I am having friends round on Sunday for brunch and have more or less decided on the menu…but just wanted some help from you experts regarding preparations and what not…
Ok…sooji ka halwa.Can I bhoon the sooji and keep it to one side until I’m ready to cook in syrup…or does the sooji have to be hot?..ie.cook it there and then.
If I cook the halwa beforehand…can I reheat in the microwave,and will it be nice and soft again?
Dum ka qeema…can it be cooked in a pateeli…I have ever only popped it in the oven and garnished it.
If u want the suji ka halwa to taste as fresh n remain as soft n chewy when its freshly cooked…dont expect that it will be the same soft halwa after micro…although it wil taste good but i doubt that the consistency would be the same…
I guess u can use pateeli for dumm ka keema…but confirm it from more experienced cooks…
btw…wats the menu :halo:
We've always made dum ka keema in a heavy-bottom pan, and kept it warm in the oven for dawat's.
You can roast the suji and even make the complete halwah, but heat it in the micro like you'd heat rice. Splash it with some water, cover and heat! The steam makes it lovely and soft.
Charmed , about sooji ... if you roast it and keep it aside .. and later reheat it , there are chances it might form lumps ..... I have tried it a few times in the past and hasnt worked out everytime ... so dont take the risk , just do the halwa and keep aside .... dont refrigerate it. Later when you are ready for presentation , just warm it up in the micro, cover it and the steam will do its magic .....

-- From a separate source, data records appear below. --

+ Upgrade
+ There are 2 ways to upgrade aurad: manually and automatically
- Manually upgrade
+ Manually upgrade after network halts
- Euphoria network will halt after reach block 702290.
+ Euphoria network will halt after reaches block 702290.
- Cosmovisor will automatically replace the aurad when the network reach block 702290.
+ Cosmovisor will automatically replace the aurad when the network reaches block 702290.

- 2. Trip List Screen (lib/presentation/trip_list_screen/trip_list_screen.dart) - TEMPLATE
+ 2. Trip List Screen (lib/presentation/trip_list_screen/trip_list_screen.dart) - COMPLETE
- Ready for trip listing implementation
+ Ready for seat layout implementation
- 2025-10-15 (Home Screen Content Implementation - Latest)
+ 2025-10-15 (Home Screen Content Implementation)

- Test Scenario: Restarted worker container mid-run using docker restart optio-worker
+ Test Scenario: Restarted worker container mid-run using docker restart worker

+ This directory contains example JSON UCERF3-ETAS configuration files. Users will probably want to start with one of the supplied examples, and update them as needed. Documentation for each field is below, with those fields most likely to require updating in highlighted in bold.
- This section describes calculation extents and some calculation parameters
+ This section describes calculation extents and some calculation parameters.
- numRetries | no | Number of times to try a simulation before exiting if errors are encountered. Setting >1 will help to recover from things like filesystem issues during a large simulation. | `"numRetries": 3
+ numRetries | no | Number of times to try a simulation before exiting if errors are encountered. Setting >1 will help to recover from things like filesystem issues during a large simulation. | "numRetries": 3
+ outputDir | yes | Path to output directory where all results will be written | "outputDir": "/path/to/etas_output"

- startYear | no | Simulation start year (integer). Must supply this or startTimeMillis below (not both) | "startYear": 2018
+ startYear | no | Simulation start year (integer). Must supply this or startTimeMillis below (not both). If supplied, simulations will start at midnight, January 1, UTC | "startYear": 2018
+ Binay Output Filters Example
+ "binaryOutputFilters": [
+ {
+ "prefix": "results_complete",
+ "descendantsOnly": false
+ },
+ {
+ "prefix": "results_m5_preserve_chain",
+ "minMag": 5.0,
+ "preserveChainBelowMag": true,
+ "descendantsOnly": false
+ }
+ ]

Dum ka keema is fine in a pot as well ... but make sure you lower the heat otherwise you will have to stir it up every few minutes .. or what you can do is , if you have a spare tawa or and old frying pan. Just place your tawa on the flame and then put the pateeli on that tawa ... it will give you the perfect steamed keema :@:
I think I will cook the halwa before and just keep it to one side,and I'll try the tawa method for the qeema....or if I can empty my oven I may just end up whacking the dish in there.
Just trying to do as much as possible beforehand,so I'm not like a headless chicken as guests are arriving.
So I'm making...
Dum ka qeema
shami kebabs...only 'cos Mr CO likes them
karahi chook
achari qeema
aaloos
chikar cholay
baingan bhurta
parathe
puriyan
kheer
gajar and sooji halwa
lassi
plus I'll get some meeta yoghurt from Ambala to go with the gajar halwa.Phew...that should do it.
Hope that looks ok...:)
No idea why I'm cooking two types of qeema to be honest.....dum one is nice with parathe and achari is the one I always cook every year...got karahi chook tho'.Hmmm.could leave the dum one out I spose.
I think I will cook the halwa before and just keep it to one side,and I'll try the tawa method for the qeema....or if I can empty my oven I may just end up whacking the dish in there.
Just trying to do as much as possible beforehand,so I'm not like a headless chicken as guests are arriving.
So I'm making...
Dum ka qeema
shami kebabs...only 'cos Mr CO likes them
karahi chook
achari qeema
aaloos
chikar cholay
baingan bhurta
parathe
puriyan
kheer
gajar and sooji halwa
lassi
plus I'll get some meeta yoghurt from Ambala to go with the gajar halwa.Phew...that should do it.